Print the lines that run from the line with "- ngEO-SYS-1130-WEBC-FUN |" to the line with "option | R | TBD", keeping both end lines, exactly as they appear in the entries below, and nothing else.

Revision tracking records
------------------------------------

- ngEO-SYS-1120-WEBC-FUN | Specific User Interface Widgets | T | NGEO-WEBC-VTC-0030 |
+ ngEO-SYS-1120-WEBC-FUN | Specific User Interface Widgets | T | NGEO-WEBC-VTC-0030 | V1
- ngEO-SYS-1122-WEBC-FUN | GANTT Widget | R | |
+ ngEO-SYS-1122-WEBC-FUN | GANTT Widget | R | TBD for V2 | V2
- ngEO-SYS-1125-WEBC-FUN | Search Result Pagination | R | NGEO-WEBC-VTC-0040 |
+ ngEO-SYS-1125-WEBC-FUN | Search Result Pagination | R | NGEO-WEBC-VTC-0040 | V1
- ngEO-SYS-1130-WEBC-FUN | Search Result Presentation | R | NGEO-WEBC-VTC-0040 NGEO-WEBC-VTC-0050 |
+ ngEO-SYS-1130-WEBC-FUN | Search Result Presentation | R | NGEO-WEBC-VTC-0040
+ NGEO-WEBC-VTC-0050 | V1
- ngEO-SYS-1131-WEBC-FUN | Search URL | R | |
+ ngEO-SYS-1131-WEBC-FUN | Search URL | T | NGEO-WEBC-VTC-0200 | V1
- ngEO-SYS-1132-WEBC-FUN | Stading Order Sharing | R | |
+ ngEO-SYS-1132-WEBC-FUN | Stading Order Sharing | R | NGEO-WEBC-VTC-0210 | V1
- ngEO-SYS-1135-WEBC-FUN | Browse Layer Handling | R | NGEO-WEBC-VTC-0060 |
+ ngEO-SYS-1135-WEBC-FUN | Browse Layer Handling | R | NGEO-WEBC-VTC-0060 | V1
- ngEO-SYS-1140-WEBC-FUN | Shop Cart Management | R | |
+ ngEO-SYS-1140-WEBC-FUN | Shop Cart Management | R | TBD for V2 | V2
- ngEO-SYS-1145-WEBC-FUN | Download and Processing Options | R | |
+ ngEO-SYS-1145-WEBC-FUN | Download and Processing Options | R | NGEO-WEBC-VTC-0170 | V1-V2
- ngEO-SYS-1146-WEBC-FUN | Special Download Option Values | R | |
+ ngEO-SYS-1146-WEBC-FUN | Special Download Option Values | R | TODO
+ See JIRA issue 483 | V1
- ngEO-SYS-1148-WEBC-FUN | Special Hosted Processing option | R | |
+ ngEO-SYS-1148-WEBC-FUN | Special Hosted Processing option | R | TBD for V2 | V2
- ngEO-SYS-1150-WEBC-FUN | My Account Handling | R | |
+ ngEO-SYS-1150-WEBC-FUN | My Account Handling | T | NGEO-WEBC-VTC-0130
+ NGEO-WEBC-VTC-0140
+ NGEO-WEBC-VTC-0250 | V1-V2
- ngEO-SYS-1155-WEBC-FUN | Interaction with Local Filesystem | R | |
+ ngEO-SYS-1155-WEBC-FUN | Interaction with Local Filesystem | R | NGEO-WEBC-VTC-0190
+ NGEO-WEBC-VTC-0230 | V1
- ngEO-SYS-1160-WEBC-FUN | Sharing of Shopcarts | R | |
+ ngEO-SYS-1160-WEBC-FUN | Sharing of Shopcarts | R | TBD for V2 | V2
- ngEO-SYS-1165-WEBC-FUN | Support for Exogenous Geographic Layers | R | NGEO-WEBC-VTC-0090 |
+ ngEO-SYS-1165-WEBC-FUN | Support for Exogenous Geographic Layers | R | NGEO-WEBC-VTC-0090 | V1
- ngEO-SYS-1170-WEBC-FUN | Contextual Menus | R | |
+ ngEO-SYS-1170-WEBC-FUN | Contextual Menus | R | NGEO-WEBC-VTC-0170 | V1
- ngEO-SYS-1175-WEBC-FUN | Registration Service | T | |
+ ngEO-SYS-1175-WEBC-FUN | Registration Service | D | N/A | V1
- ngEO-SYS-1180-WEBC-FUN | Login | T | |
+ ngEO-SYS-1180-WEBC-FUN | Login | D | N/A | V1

------------------------------------

__The answer__:
- ngEO-SYS-1130-WEBC-FUN | Search Result Presentation | R | NGEO-WEBC-VTC-0040 NGEO-WEBC-VTC-0050 |
+ ngEO-SYS-1130-WEBC-FUN | Search Result Presentation | R | NGEO-WEBC-VTC-0040
+ NGEO-WEBC-VTC-0050 | V1
- ngEO-SYS-1131-WEBC-FUN | Search URL | R | |
+ ngEO-SYS-1131-WEBC-FUN | Search URL | T | NGEO-WEBC-VTC-0200 | V1
- ngEO-SYS-1132-WEBC-FUN | Stading Order Sharing | R | |
+ ngEO-SYS-1132-WEBC-FUN | Stading Order Sharing | R | NGEO-WEBC-VTC-0210 | V1
- ngEO-SYS-1135-WEBC-FUN | Browse Layer Handling | R | NGEO-WEBC-VTC-0060 |
+ ngEO-SYS-1135-WEBC-FUN | Browse Layer Handling | R | NGEO-WEBC-VTC-0060 | V1
- ngEO-SYS-1140-WEBC-FUN | Shop Cart Management | R | |
+ ngEO-SYS-1140-WEBC-FUN | Shop Cart Management | R | TBD for V2 | V2
- ngEO-SYS-1145-WEBC-FUN | Download and Processing Options | R | |
+ ngEO-SYS-1145-WEBC-FUN | Download and Processing Options | R | NGEO-WEBC-VTC-0170 | V1-V2
- ngEO-SYS-1146-WEBC-FUN | Special Download Option Values | R | |
+ ngEO-SYS-1146-WEBC-FUN | Special Download Option Values | R | TODO
+ See JIRA issue 483 | V1
- ngEO-SYS-1148-WEBC-FUN | Special Hosted Processing option | R | |
+ ngEO-SYS-1148-WEBC-FUN | Special Hosted Processing option | R | TBD for V2 | V2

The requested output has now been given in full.